El simpático roedor que la cultura popular e histórica asociaba de forma exclusiva con la recolección de nueces, bellotas y semillas está rompiendo los esquemas de la biología. Diversas investigaciones científicas —como el realizado por Journal of Ethology— y registros de campo han documentado un alarmante cambio de hábito que desafía la percepción tradicional de la especie: ¡Las ardillas están devorando carne!
Un drástico ajuste en la dieta de las ardillas
Lejos de ser conductas aisladas, se ha observado a estos ejemplares atacando nidos —para consumir huevos—, cazando aves pequeñas, e incluso alimentándose de lagartijas, ratones e insectos de gran tamaño.

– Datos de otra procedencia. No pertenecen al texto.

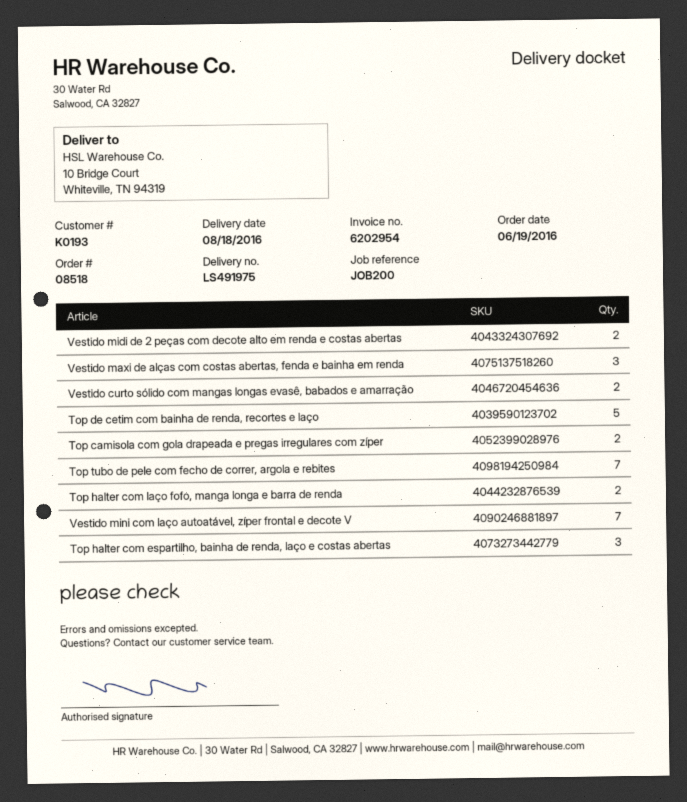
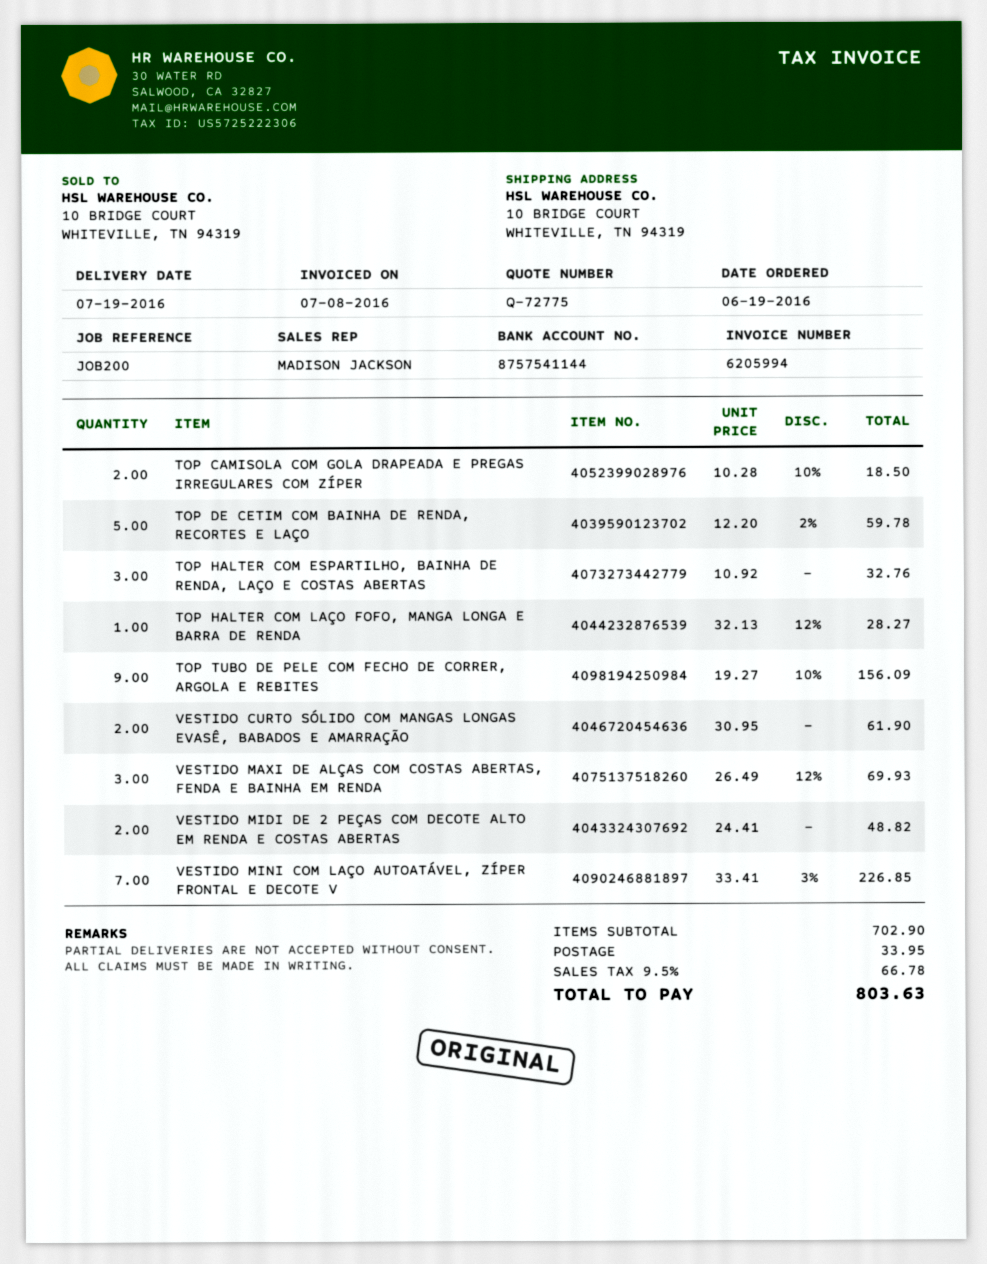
delivery date: 2016-08-18 -> 2016-07-19
invoice number: 6202954 -> 6205994
Top tubo de pele com fecho de correr, argola e rebites: 7 -> 9
Top halter com laço fofo, manga longa e barra de renda: 2 -> 1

Los expertos señalan que este comportamiento carnívoro responde a una presión adaptativa extrema, provocada por la escasez de recursos y la alteración de sus hábitats naturales. Ante la falta de sus fuentes de energía habituales, el instinto de supervivencia ha obligado a estos animales a buscar fuentes alternativas de proteína... lo que evidencia que el impacto humano y el cambio ambiental están transformando radicalmente la cadena alimenticia y acelerando conductas evolutivas imprevistas en la fauna urbana.
¿Las ardillas son carnívoras?
¡Que no cunda el pánico! Que las ardillas estén consumiendo carne, los últimos años, es un ejemplo de flexibilidad adaptativa a corto plazo ante cambios en su entorno, no una evolución biológica completada.